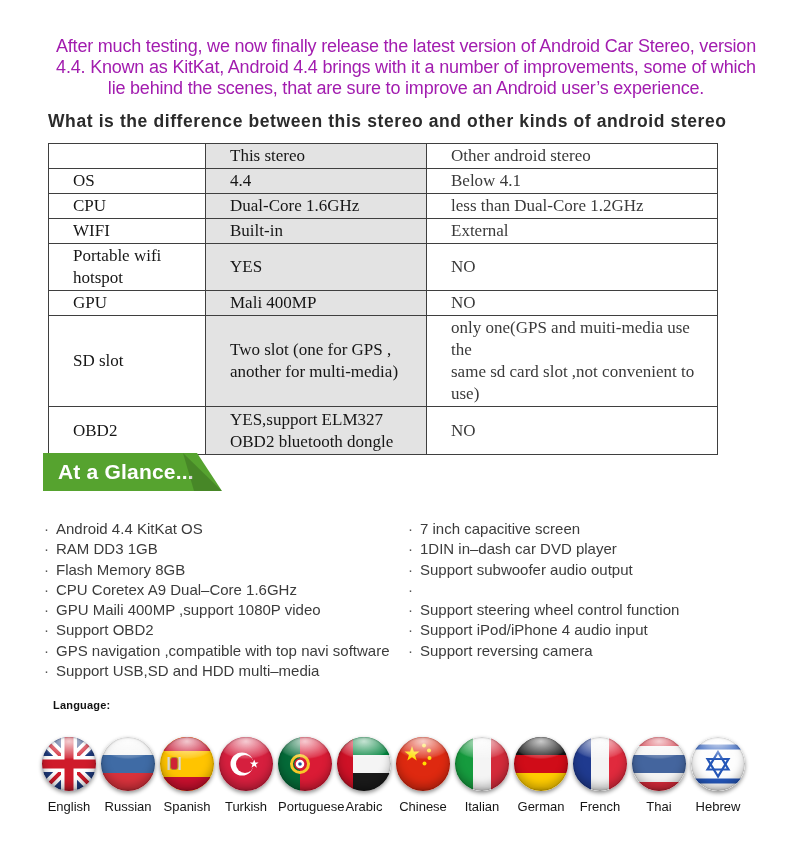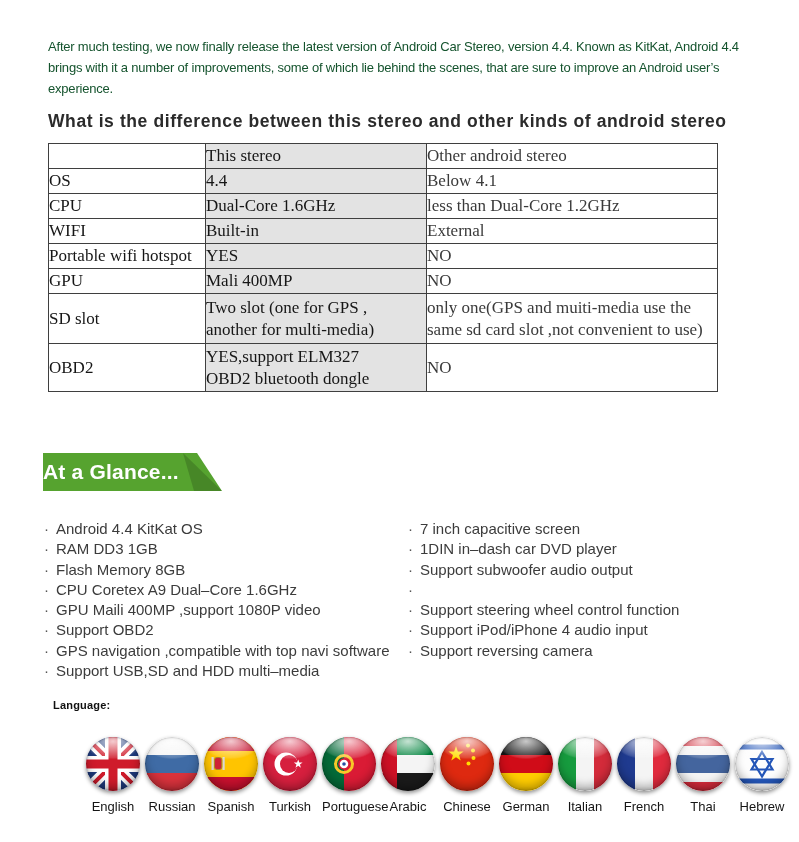"After much testing, we now" .intro { color: #14532d -> #a21caf; font-size: 13px -> 18px; text-align: none -> center }
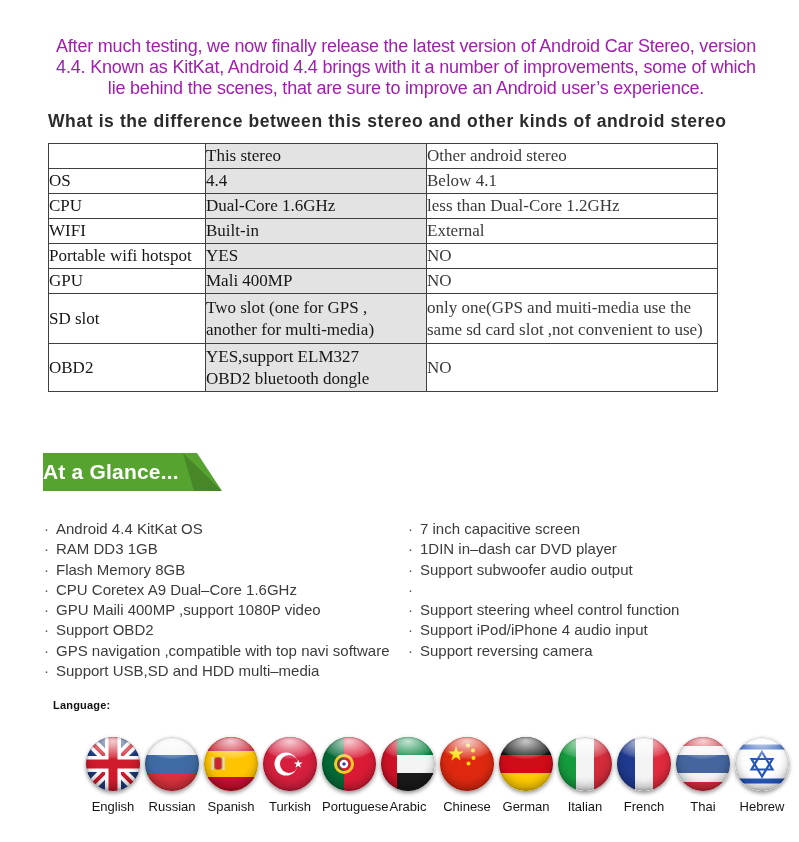"This stereo" table.compare td { padding: 1px 6px 1px 0 -> 1px 6px 1px 24px }
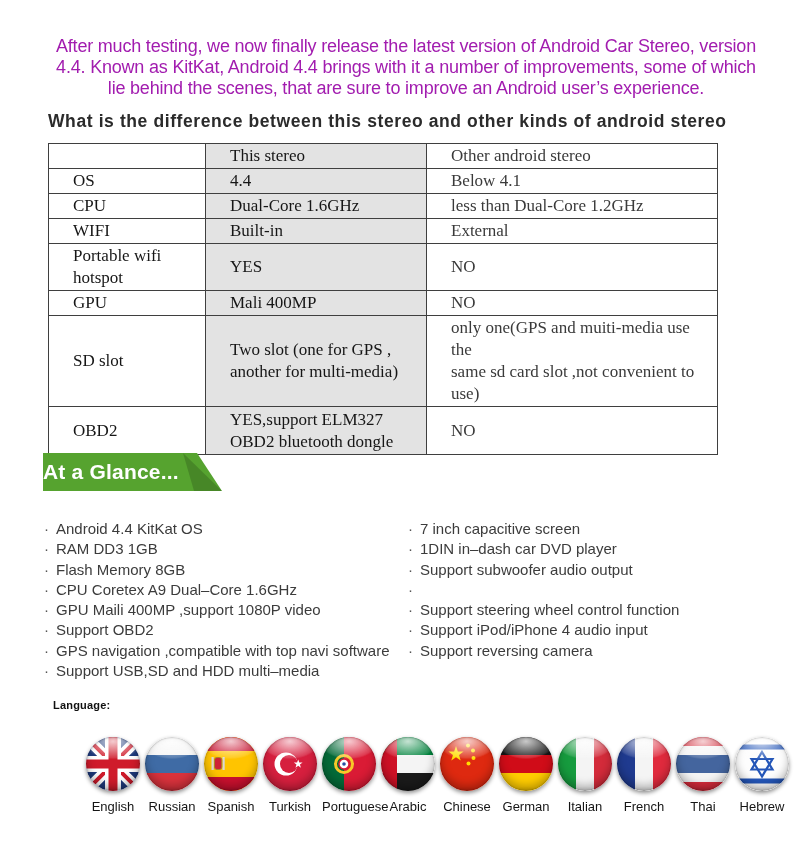"At a Glance..." .banner .banner-text { padding-left: none -> 15px }
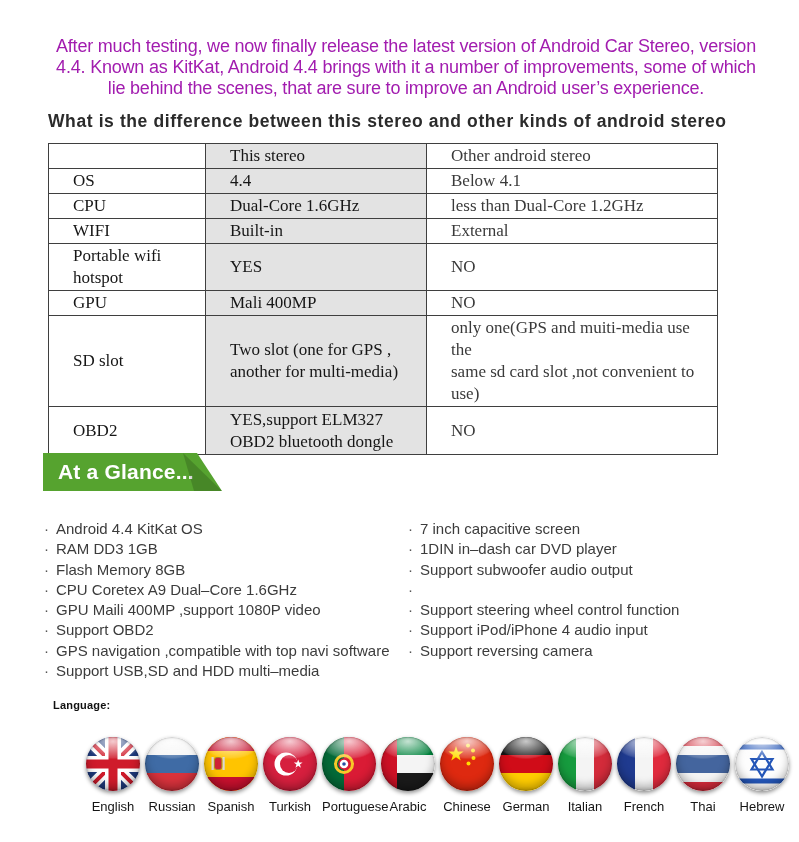"English" .lang-row { margin-left: 44px -> none }
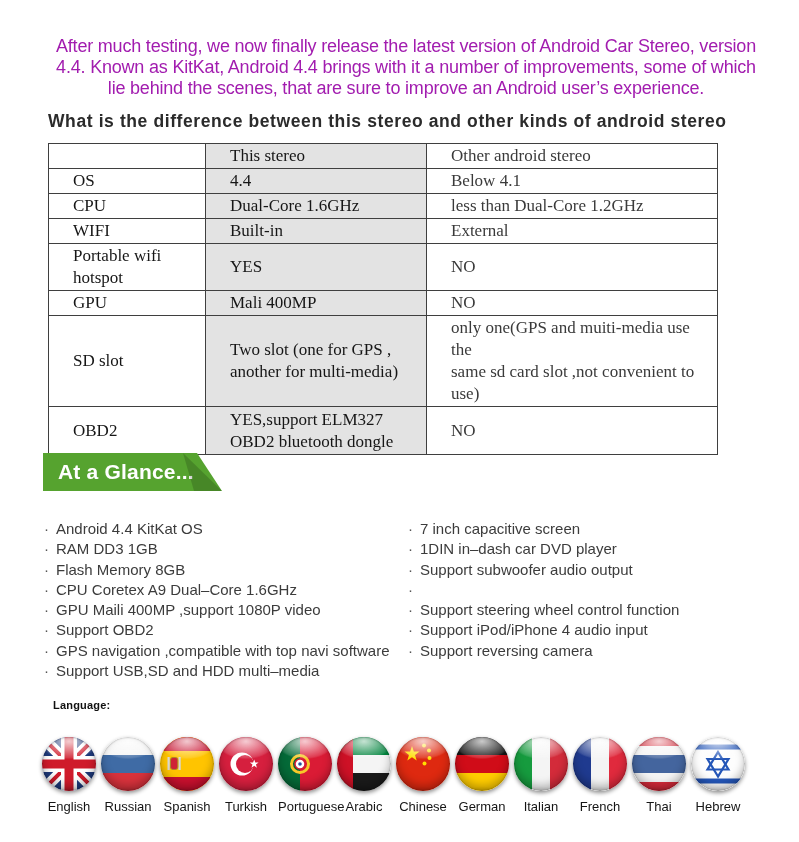"German" div.lang-item { order: before "Italian" -> after "Italian" }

• Exercise description:
Copy exactly, please, every line from the one holding "padding-left: none ->" through the last line of the data, both ends included, and no pictures.

• Response area:
"At a Glance..." .banner .banner-text { padding-left: none -> 15px }
"English" .lang-row { margin-left: 44px -> none }
"German" div.lang-item { order: before "Italian" -> after "Italian" }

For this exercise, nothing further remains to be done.